The power of evil in the world, he said, is "stronger than any in creation save one, our Lord and Savior Jesus Christ, who called Himself 'the way, the truth, and the life.'"
"That's why we come to this place of prayer to commence our project, a home the powers of darkness are scared of, a house where Mary is our Mother, where Jesus dwells, and where we are with family," he said. "We come to admit realistically that there are powers of darkness in a culture Pope Francis calls 'throwaway' and St. John Paul termed 'of death.'"
Cardinal Dolan delivered the homily at the Jan. 18 Mass of the Vigil for Life, which took place at the Basilica of the National Shrine of the Immaculate Conception in Washington, D.C.
The Vigil for Life is held each year on the night before the March for Life, an annual event on or near the anniversary of the Roe v. Wade Supreme Court decision that mandated legal abortion nationwide.
The march routinely draws hundreds of thousands from across the country to witness to the dignity of every human life.
In his homily, Cardinal Dolan said that observers of the march - now in its 45th year - have compared it to the "peaceful yet so effective protests for civil rights organized by the prophetic pastor," Martin Luther King, Jr.
"(L)ike the Reverend Martin Luther King, our prayers and witness are about civil rights, the civil right to life and to equal protection under the law, guaranteed by our constitution, for the most fragile, marginalized, and threatened - the tiny, innocent baby in the womb," he said.
"Like Pastor King, our belief in the dignity of the human person and sacredness of all human life propels us to concern for human life wherever, whenever, and however it is threatened, from racial antagonism to justice for immigrants, from the war torn to the hungry."
The cardinal pointed to the March for Life as a means of advocating for the unborn and showing that "millions, mostly young people, share a passion for a belief that the little baby has civil rights." It is important for the nation's lawmakers to see the strength of the pro-life movement, he said.
"Our elected representatives, executive and legislative, and the judiciary they appoint, need to see, and hear, and feel the grassroots power and sincere voices of millions who lack the cash of the abortion industry, who can't find many in Hollywood to support them, who can't seem to get a hearing on campus, and who are told not to even consider running for office in some states."
The lawmakers need to hear "that we're not going to give up, that reason and the grand American tradition enshrined in our foundational documents are on our side, and that our love for babies, their struggling moms and dads, and our passion for a society to assist and protect all vulnerable life will keep us at it," he said.

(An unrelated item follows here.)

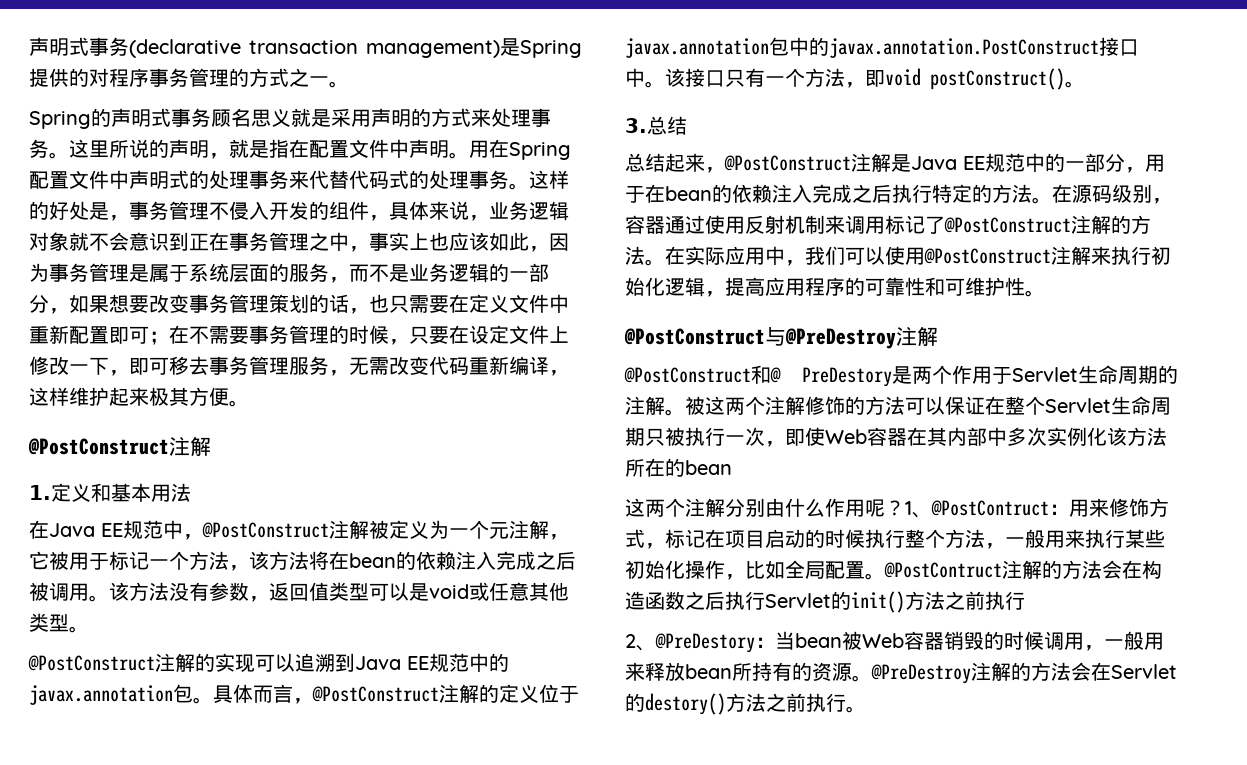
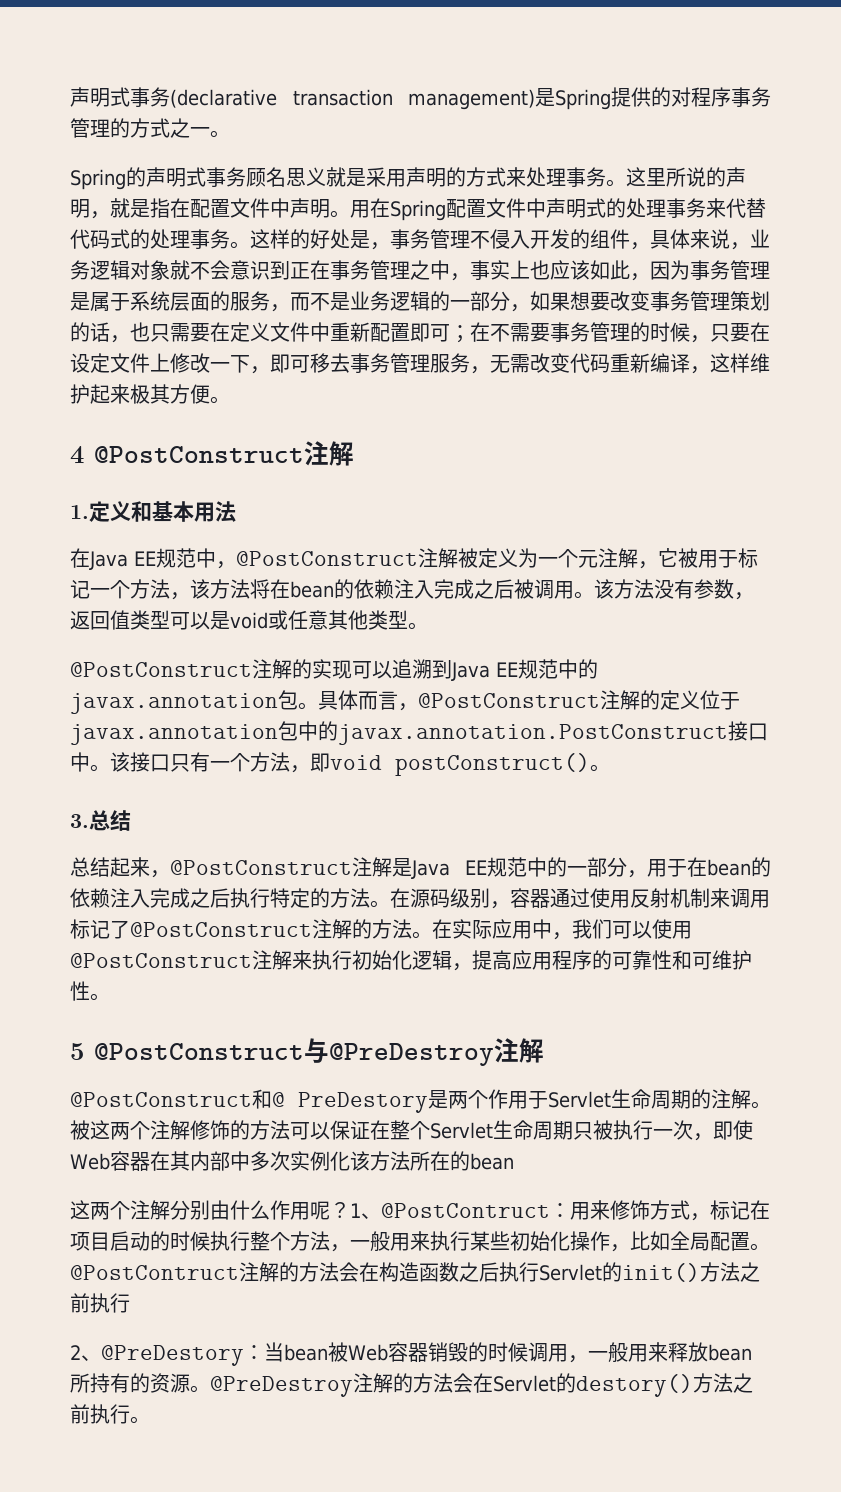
  在不需要事务管理的时候，只要在设定文件上修改一下，即可移去事务管理服务，无需改变代码重新编译，这样维护起来极其方便。
- @PostConstruct注解
+ 4 @PostConstruct注解
- @PostConstruct与@PreDestroy注解
+ 5 @PostConstruct与@PreDestroy注解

He also noted that the march is a powerful way "to fight the temptation we must admit - the temptation to discouragement." With the message of the pro-life movement ridiculed and harassed by much of the media, academia, entertainment industry and one of the two major political parties, the fight can at times feel lonely, he said.
Cardinal Dolan said that in his home state of New York, abortion is legal until birth and can be funded with taxpayer dollars, while those with conscientious objections can find their jobs threatened.
"What a paradox and heavenly sign that the Sisters of Life were founded in such a pro-abortion state!"
Despite challenges, the pro-life movement has reason for hope, the cardinal said.
He encouraged those present to be "apostles of life, apostles armed not with money, not with hate or destructive words, but armed, as our Holy Father exhorts, with love and joy."